Every caller (lwip fast-select callback already calls xTaskNotifyGive,
raw-tcp accept callback already calls wake_loop_any_context(), host
path is already running post-select in the main loop) has woken the
main loop by the time we reach this hook. Calling
enable_loop_soon_any_context() would re-wake it. Application is a
friend of Component, so set pending_enable_loop_ and
has_pending_enable_loop_requests_ directly instead.
ESPHomeOTAComponent::loop() previously ran every main-loop tick just to
check `client_ != nullptr || server_->ready()` — a wasted dispatch on
every device, since OTA is idle the vast majority of the time.
OTA now disables its own loop after setup() and after cleanup_connection_().

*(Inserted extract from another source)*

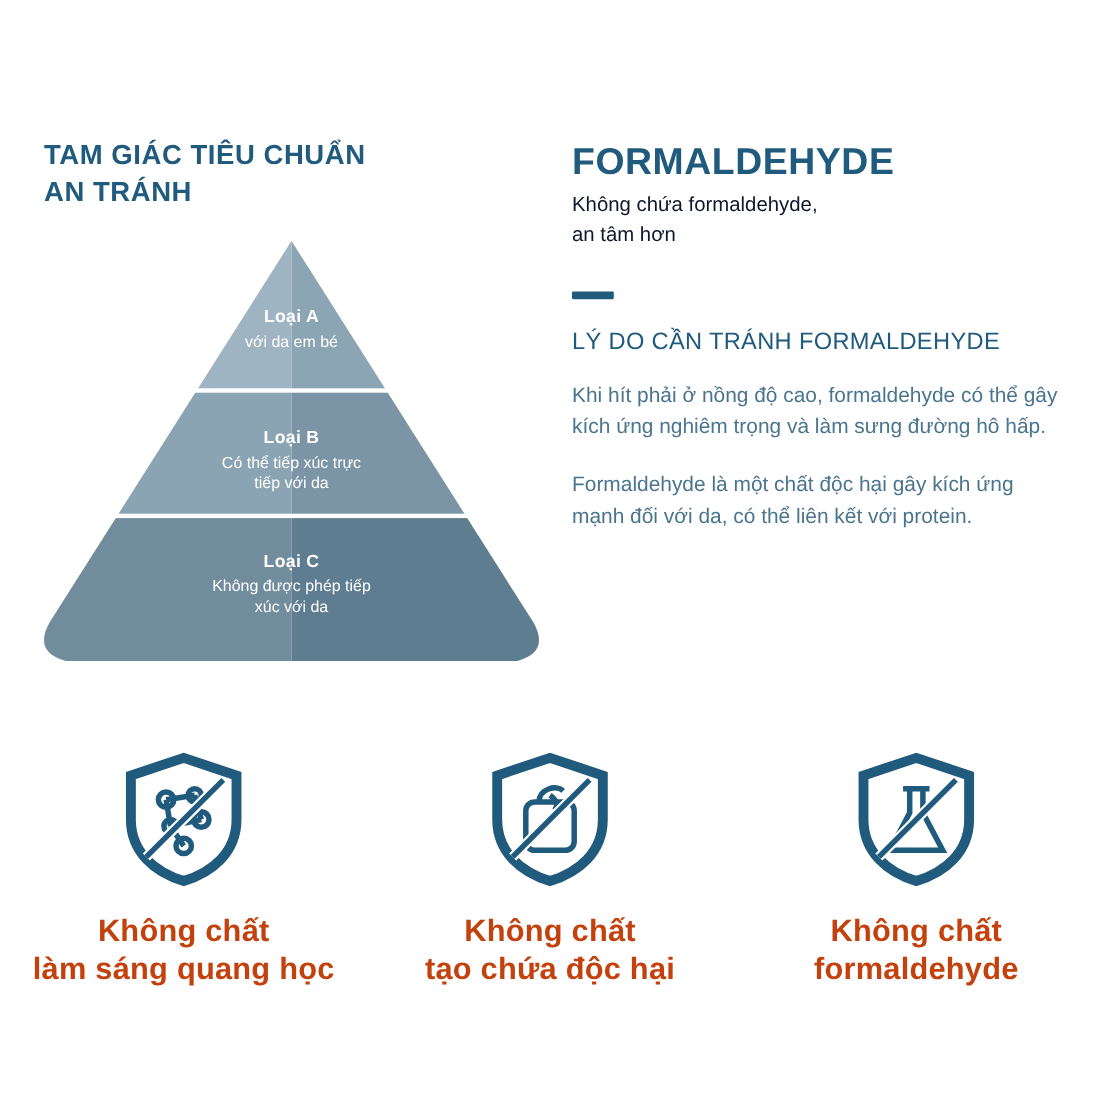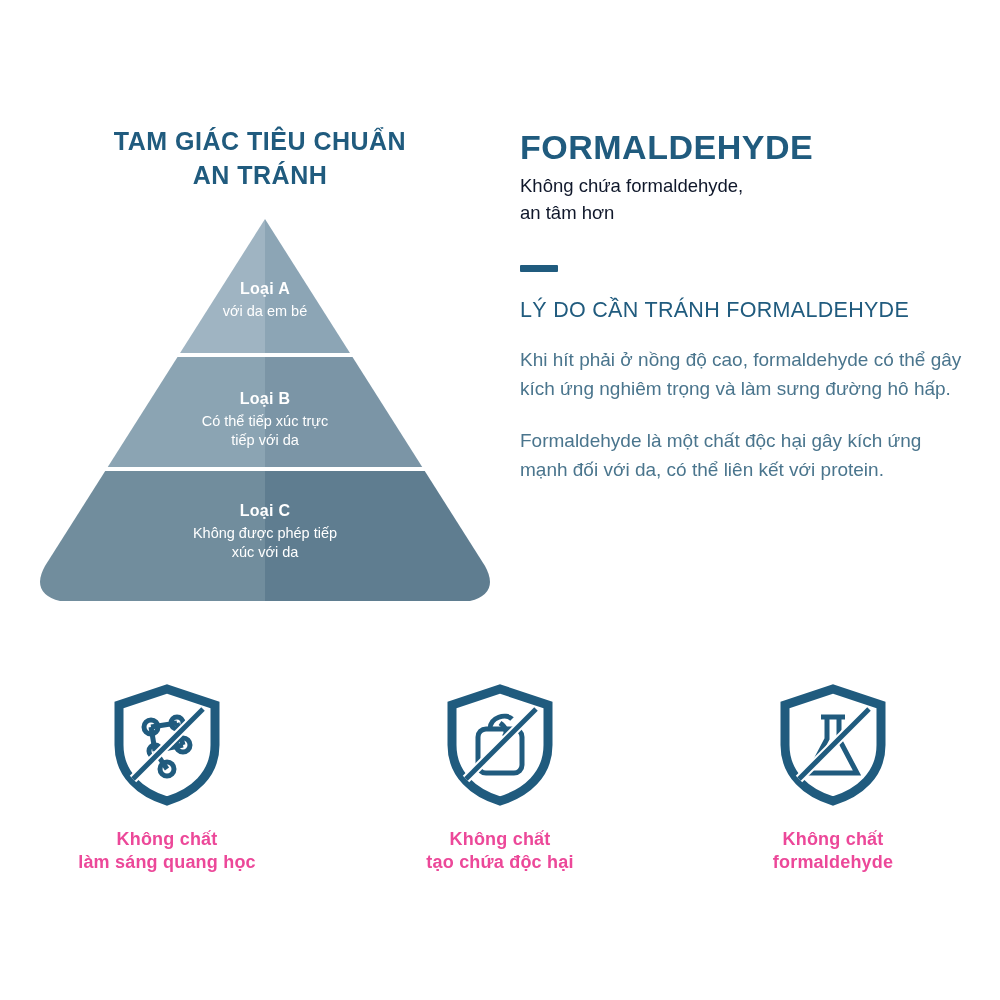"TAM GIÁC TIÊU CHUẨN" .pyramid-title { text-align: center -> left }
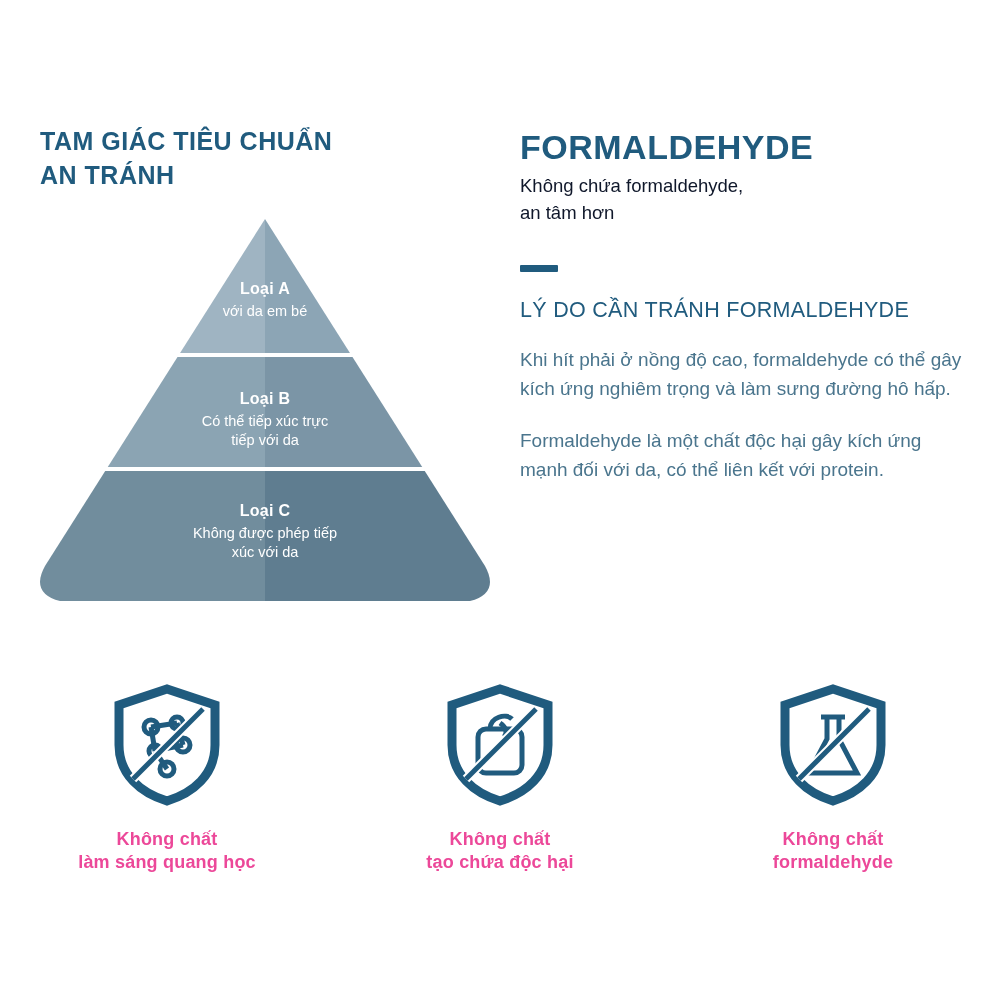"Không chất" .icon-caption { color: #ec4899 -> #c2410c; font-size: 18px -> 28px }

A single 4-byte Component* slot in Application (only compiled in under
USE_OTA) lets the existing socket-wake paths call
enable_loop_soon_any_context() on the registered OTA component:
- ESP32 / LibreTiny (lwip fast select): hooked in
esphome_socket_event_callback on NETCONN_EVT_RCVPLUS.
- ESP8266 / RP2040 (raw TCP): hooked in LWIPRawListenImpl::accept_fn_
right after the existing wake_loop_any_context() call.
- Host (select fallback): called after select() returns ready in
Application::yield_with_select_.
False wakes (e.g. an API-socket event firing the fast-select callback)
land in ESPHomeOTAComponent::loop(), which re-disables itself immediately
when idle. Net cost is still far below running every tick.
This is deliberately an OTA-only hook: OTA is the only component that
benefits, and a single global slot avoids adding per-socket Component*
storage, wake-callback lists, or any new API churn to the socket layer.